Below are records; work out how many of their lines contain "swatch" and give only that number.

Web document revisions
|---|
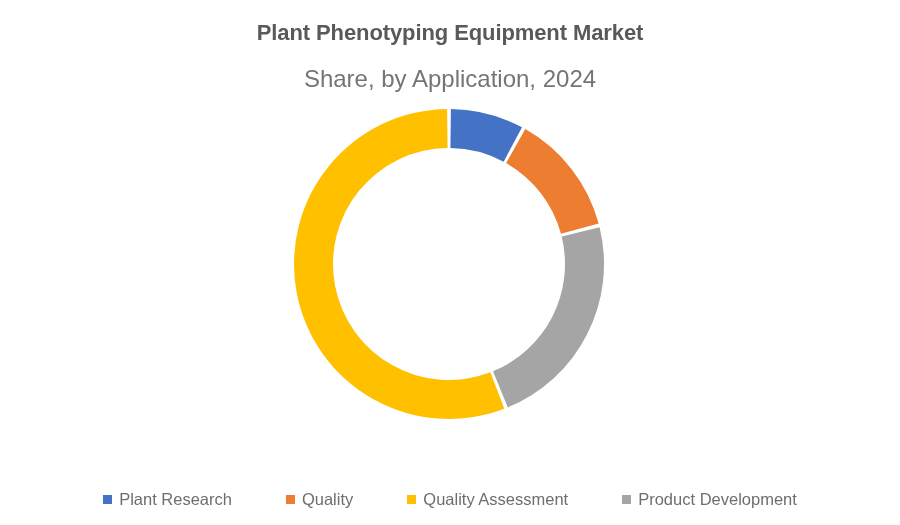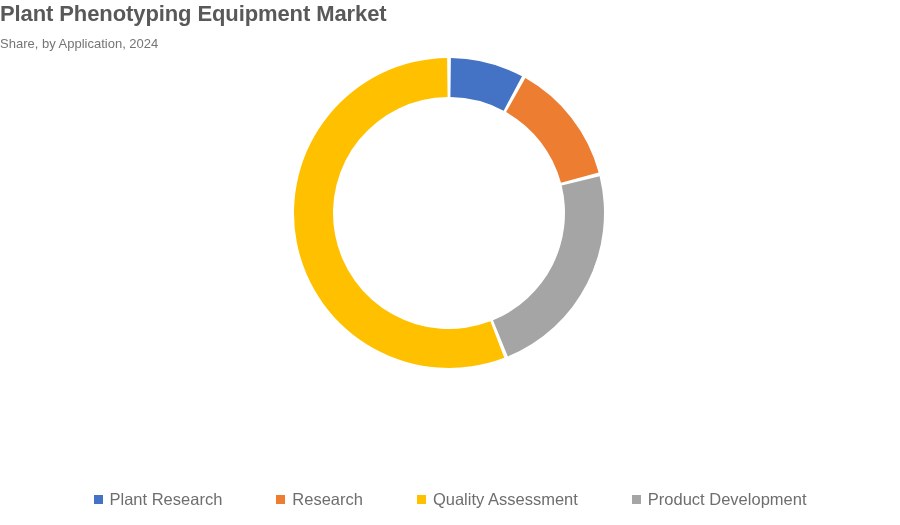--- a/index.html
+++ b/index.html
@@ -26,7 +26,8 @@
   }
   .title-block {
     width: 100%;
-    text-align: left;
+    text-align: center;
+    padding-top: 19px;
   }
   .chart-title {
     font-size: 22px;

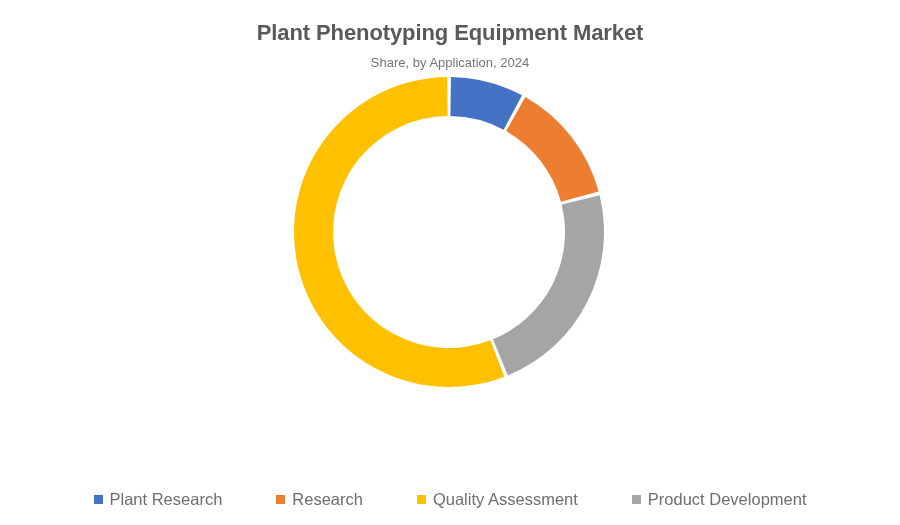--- a/index.html
+++ b/index.html
@@ -38,11 +38,11 @@
     margin: 0;
   }
   .chart-subtitle {
-    font-size: 13px;
+    font-size: 24px;
     font-weight: normal;
     color: #757575;
     line-height: 27px;
-    margin: 0;
+    margin: 16px;
     padding-top: 2px;
   }
   .plot-area {

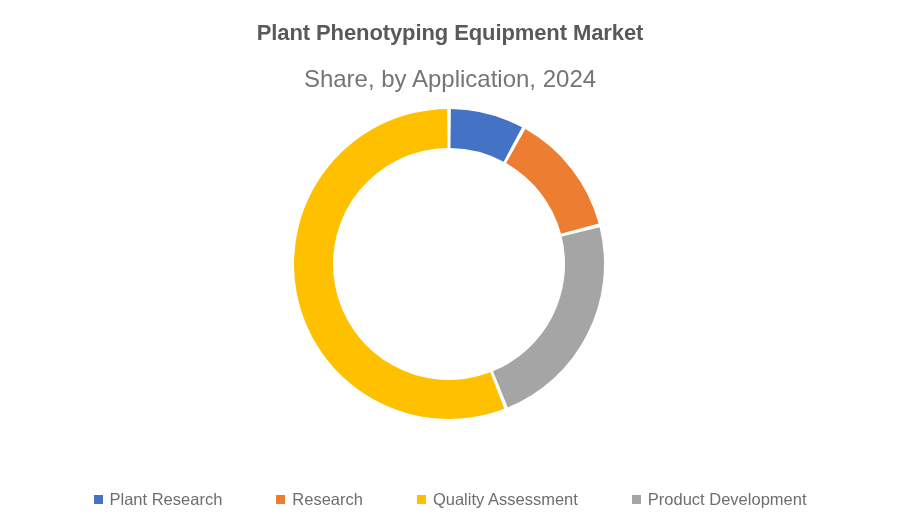--- a/index.html
+++ b/index.html
@@ -114,7 +114,7 @@
     </div>
     <div class="legend-item">
       <span class="legend-swatch" style="background-color: rgb(237, 125, 49);"></span>
-      <span class="legend-label">Research</span>
+      <span class="legend-label">Quality</span>
     </div>
     <div class="legend-item">
       <span class="legend-swatch" style="background-color: rgb(255, 192, 0);"></span>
|---|
Answer section → 2